He has always kept his porn use from me. When I have caught it happening in the past, it always gets blamed on me, our lack of sex or some other blame target. I don't buy this excuse because I have caught him at it when we were having sex all the time.

It just breaks me that he says I am ruining his life. 
_Posted via Mobile Device_


----------



## iheartlife (Apr 4, 2012)

ParachuteOn said:


> I mean, we are in R because he was going to these camgirls sites after I fell asleep - - Now he is just going on the web on his phone and then deleting the history! How in the world is this a true R??


He's addicted, that's why. He'd rather lose sleep than miss out on a chance to engage in it.

Have you see this?
TEDxGlasgow - Gary Wilson - The Great Porn Experiment - YouTube

Destroying the hard drive is an extreme action that as you know few WSs around here have taken. I don't know what other conclusions to take from this than there is more to it and he's terrified you'll find out. He is sure it's something that will cause you to reject him. The problem is, he isn't brave enough to find out whether that assumption is true or not, and he's killing the chance for R in the process. So sad.

Just so you know, my WS 'only' had a long-term EA. He did not disclose a SINGLE THING to me first (we have full transparency, but he never disclosed the past). So everything I found, I found on my own. On the plus side, what I found lined up with what he had told me. On the minus side, it damaged my trust so very much at a point when the affair was OVER. It's pitiful that WSs can't see this!


----------



## ParachuteOn (Apr 20, 2012)

And yes, I think the porn has deeply affected our marriage. He does has done weird things over the years - like get mad at me for falling asleep on the couch and not coming to bed. Then I go to bed the next night and HE sleeps on the couch! WTF? Now I don't bother going to bed with him, he always makes a problem. I think he makes problems so he will have a valid "reason" for checking out of the emotional connection in our marriage.


----------



## ParachuteOn (Apr 20, 2012)

Actually, right now----I am just trying to decide if I want to stay in our marital home or leave. 

I am a SAHM but daughter is out of the home and in college now. No kids in the house and its just the 2 of us now. He has helped me raise her since she was around 5 yo. Not his child, but stepchild. My heart is broken because my family is dying. I just want a chance to make it. I know he will not talk about this subject again. And I need that---because I don't want to stay for when he brings a new girl home and laughs in my face about how happy he is to be done with me. 

I want out WAY before that happens.


----------



## ParachuteOn (Apr 20, 2012)

I gave up my kick ass big money job when we married 8 years ago----so, obviously I am hurting----I still want to leave even though I have no car and no money and no place to go. He could easily leave, has $$$$ and a good job. If I were working, I would be gone by now.


----------



## ParachuteOn (Apr 20, 2012)

I am really losing it. I can't stop crying. He is just sitting there laughing at me----"Why don't you just calm down?" he says, smiling......"because my heart is broken and I can't take this anymore!" I scream....
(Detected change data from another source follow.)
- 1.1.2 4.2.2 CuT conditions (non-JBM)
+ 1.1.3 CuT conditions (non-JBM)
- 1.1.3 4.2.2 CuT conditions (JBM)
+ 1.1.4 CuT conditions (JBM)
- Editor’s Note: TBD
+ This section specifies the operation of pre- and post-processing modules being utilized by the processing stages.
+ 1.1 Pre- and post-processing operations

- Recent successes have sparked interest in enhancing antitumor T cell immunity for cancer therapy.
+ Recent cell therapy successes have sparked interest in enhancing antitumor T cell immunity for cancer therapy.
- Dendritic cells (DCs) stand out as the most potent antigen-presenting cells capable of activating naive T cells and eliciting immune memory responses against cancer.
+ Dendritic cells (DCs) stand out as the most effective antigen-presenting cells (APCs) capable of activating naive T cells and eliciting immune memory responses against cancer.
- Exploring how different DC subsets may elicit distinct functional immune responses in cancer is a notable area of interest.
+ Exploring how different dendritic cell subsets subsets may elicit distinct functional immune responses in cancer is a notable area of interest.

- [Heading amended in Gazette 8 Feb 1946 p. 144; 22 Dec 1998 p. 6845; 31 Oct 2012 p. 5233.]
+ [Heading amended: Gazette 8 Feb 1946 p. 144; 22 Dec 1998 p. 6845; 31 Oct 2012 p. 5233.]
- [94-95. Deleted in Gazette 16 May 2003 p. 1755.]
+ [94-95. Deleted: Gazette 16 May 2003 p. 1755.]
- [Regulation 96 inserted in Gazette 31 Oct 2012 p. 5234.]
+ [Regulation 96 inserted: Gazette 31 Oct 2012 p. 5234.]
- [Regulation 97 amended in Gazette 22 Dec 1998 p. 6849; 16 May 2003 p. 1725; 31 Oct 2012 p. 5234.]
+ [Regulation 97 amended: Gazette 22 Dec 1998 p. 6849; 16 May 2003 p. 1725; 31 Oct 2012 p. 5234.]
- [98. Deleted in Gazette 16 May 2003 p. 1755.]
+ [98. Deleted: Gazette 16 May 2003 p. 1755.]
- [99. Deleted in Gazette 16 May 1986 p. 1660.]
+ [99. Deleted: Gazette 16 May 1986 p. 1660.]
"I am tired of you yelling at me" and then he just walks away. Probably WON'T TALK TO ME NOW FOR DAYS.

I wish I had enough $$$$$ to leave. I am just trapped here.


----------



## ParachuteOn (Apr 20, 2012)

He agreed to transparency over a month ago. Now he says he didn't know that meant no deleting history.....blah, blah, blah

6 weeks later (today) he says he wont delete anymore. But I don't want to play his games. I don't want this anymore.

I am yelling and upset because I really loved him, and it hurts to know that he never loved me back.


----------



## Mario Kempes (Jun 12, 2010)

I'm sorry that you're going through what is a horrible situation. I have to say, he sounds like a nasty piece of work to me and seems like he's almost laughing at you. You deserve much better. I hope things work out for you.


----------



## ParachuteOn (Apr 20, 2012)

Mario Kempes said:


> I'm sorry that you're going through what is a horrible situation. I have to say, he sounds like a nasty piece of work to me and seems like he's almost laughing at you. You deserve much better. I hope things work out for you.


thanks, mk......

Yeah, he's in damage control mode for sure.

I just can't understand how he can act like I am throwing our marriage away.....I said, "It's funny, you divorced your first wife over less than what you have admitted to doing to me!"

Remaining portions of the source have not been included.